● What you are asked to do
Once you have read the data below, print all of it exactly.

Structured diff data
===

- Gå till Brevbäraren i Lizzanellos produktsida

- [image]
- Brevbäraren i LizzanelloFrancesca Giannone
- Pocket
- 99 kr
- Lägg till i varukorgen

===

● The completed task
- Gå till Brevbäraren i Lizzanellos produktsida

- [image]
- Brevbäraren i LizzanelloFrancesca Giannone
- Pocket
- 99 kr
- Lägg till i varukorgen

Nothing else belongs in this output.